The Herald (Harare)

19 July 2014

Zimbabwe: Courts Issue Conflicting Judgments On Workers' Strike

Two different courts yesterday issued conflicting judgments on the Chitungwiza municipality workers' strike, with the High Court ruling in favour of the Government's show cause order to stop the strike, while the Labour Court ruled in favour of the workers.

This added more confusion to the strike, as the workers were left holding on to two opposing judgments on the legality of the strike that has paralysed operations in the town. High Court judge Justice David Mangota dismissed the urgent application by the Zimbabwe Urban Councils Union (ZUCWU) to declare the show cause order a nullity. He heard the application sitting in his chambers and felt that the ZUCWU approached the court to seek its assistance to break the law since according to the papers before him, the industrial action was illegal.

To express the court's displeasure, Justice Mangota dismissed the case with costs at higher scale. While the High Court was deciding on the matter, the Labour Court issued its ruling in favour of the ZUCWU and nullified the show cause orders that were issued by two ministers to end the strike.

This was after ZUCWU lawyer Mr George Mboko raised a preliminary point attacking the two show cause orders that were issued by two different ministers. The main argument was that the first show cause order was not issued and signed by the responsible Minister of Labour, Public Service and Social Welfare Nicholas Goche.

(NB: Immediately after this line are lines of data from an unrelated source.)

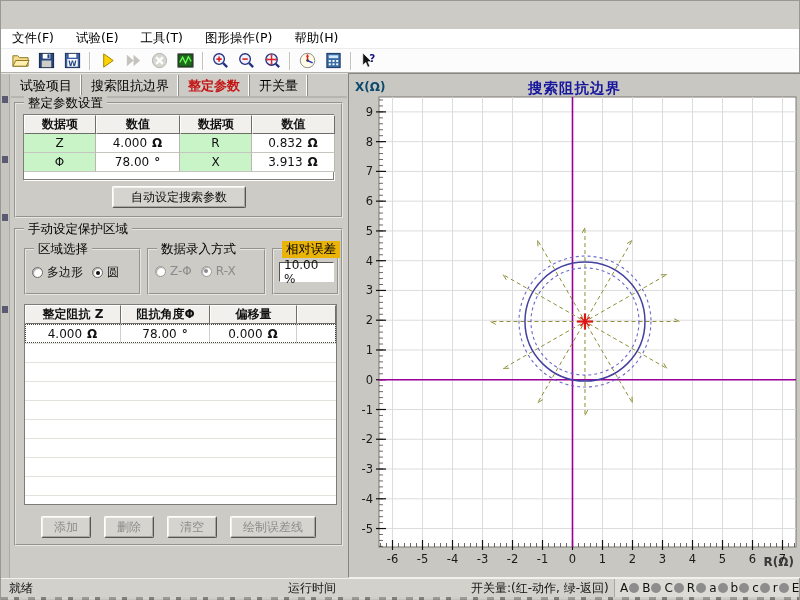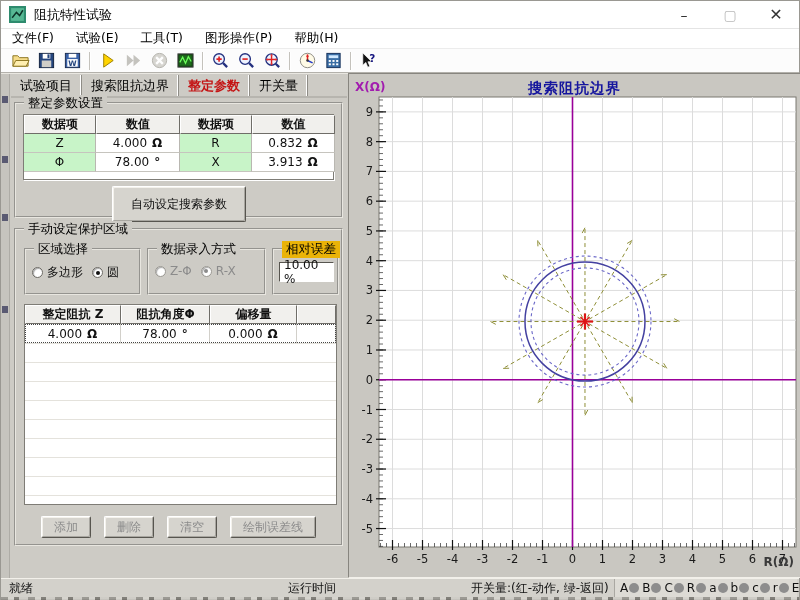--- a/index.html
+++ b/index.html
@@ -110,19 +110,6 @@
 
 <div id="window">
 
-  <div id="titlebar">
-    <svg id="app-icon" viewBox="0 0 16 16">
-      <rect x="0" y="0" width="16" height="16" fill="#2e8b6e"></rect>
-      <rect x="2" y="2" width="12" height="12" fill="#57b894"></rect>
-      <path d="M3 11 L7 6 L10 9 L13 4" stroke="#0c3327" stroke-width="1.4" fill="none"></path>
-    </svg>
-    <span id="title-text">阻抗特性试验</span>
-    <div class="win-btns">
-      <div class="win-btn">–</div>
-      <div class="win-btn dim">▢</div>
-      <div class="win-btn close">✕</div>
-    </div>
-  </div>
 
   <div id="menubar">
       <span class="menu-item">文件(F)</span>

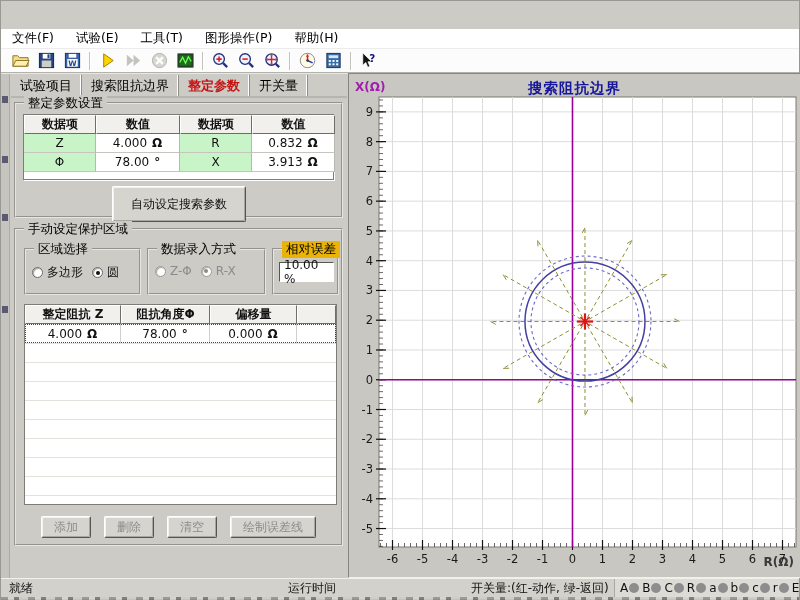--- a/index.html
+++ b/index.html
@@ -86,7 +86,7 @@
   
   #chart-panel { position:absolute; left:347px; top:72px; width:453px; height:505px; background:#c9c7c1; border:1px solid; border-color:#87857f #f2f0ea #f2f0ea #87857f; }
   #chart-title { position:absolute; left:0; top:5px; width:100%; text-align:center; font-size:14.5px; font-weight:bold; color:#15159e; letter-spacing:1px; }
-  #ylab { position:absolute; left:6px; top:6px; font-size:12px; font-weight:bold; color:#a21caf; }
+  #ylab { position:absolute; left:6px; top:6px; font-size:12px; font-weight:bold; color:#0c4a6e; }
   #xlab { position:absolute; right:6px; bottom:8px; font-size:12px; font-weight:bold; color:#3a3a3a; }
   #plot-svg { position:absolute; left:0; top:0; }
 

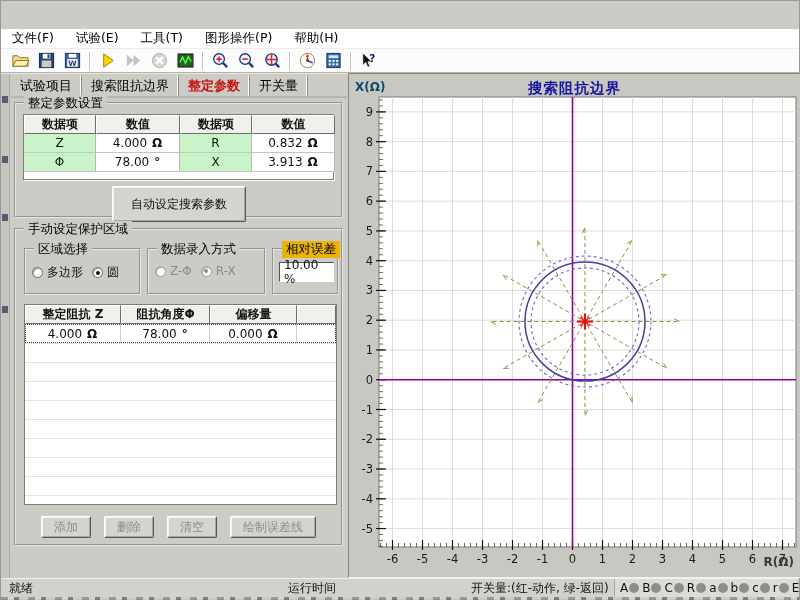--- a/index.html
+++ b/index.html
@@ -54,7 +54,7 @@
   .unit { font-weight:bold; margin-left:5px; }
   .pt-filler { height:7px; background:#fff; }
 
-  #auto-btn { position:absolute; left:96px; top:82px; width:134px; height:36px; background:#d6d4ce; border:1px solid; border-color:#ffffff #57554f #57554f #ffffff; box-shadow:inset -1px -1px 0 #a8a6a0, inset 1px 1px 0 #f4f2ec; font-size:12px; display:flex; align-items:center; justify-content:center; border-radius:2px; }
+  #auto-btn { position:absolute; left:96px; top:82px; width:134px; height:22px; background:#d6d4ce; border:1px solid; border-color:#ffffff #57554f #57554f #ffffff; box-shadow:inset -1px -1px 0 #a8a6a0, inset 1px 1px 0 #f4f2ec; font-size:12px; display:flex; align-items:center; justify-content:center; border-radius:2px; }
 
   
   .minibox { position:absolute; top:18px; height:47px; border:2px groove #e8e6e0; }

It was instead signed by Health and Child Care Minister Dr David Parirenyatwa because Minister Goche was out of town on business in Victoria Falls. It was also ruled by the Labour Court that the second show cause order issued by Minister Goche was a non-event as at July 10.

Labour Court judge Justice Gladys Mhuri said after considering submissions by both parties' lawyers and the papers filed of record, the court found that the show cause orders were a nullity.

Chitungwiza municipal lawyer Mr Rodgers Matsikidze argued that a Minister could sign on behalf of another if it was an emergency.

"If Minister Parirenyatwa was authorised to issue and sign the show cause order, why then would Minister Goche issue and sign another order, more so on the same day," asked Justice Mhuri.

Justice Mhuri ruled that the second show cause order was a nullity as it was based on papers containing recommendations which were signed by the same official.

Justices Betty Chidziva and Rodgers Manyangadze concurred with the ruling.

Mr Mboko argued that the strike was ended by a defective order and that Minister Goche's order was an afterthought that could have been issued some four or five days later. On that basis, Mr Mboko argued that the proceedings to dispose of the strike should be terminated without hearing arguments on the merits.

But Mr Matsikidze argued that the orders were issued the same day and that there was no basis for the allegations that the order by Minister Goche was issued days later.

He argued that Minister Parirenyatwa was the Acting Minister of Labour in the absence of Minister Goche and that he had authority to sign on his behalf.

But the court queried the existence of the two show cause orders by two different ministers on the same day.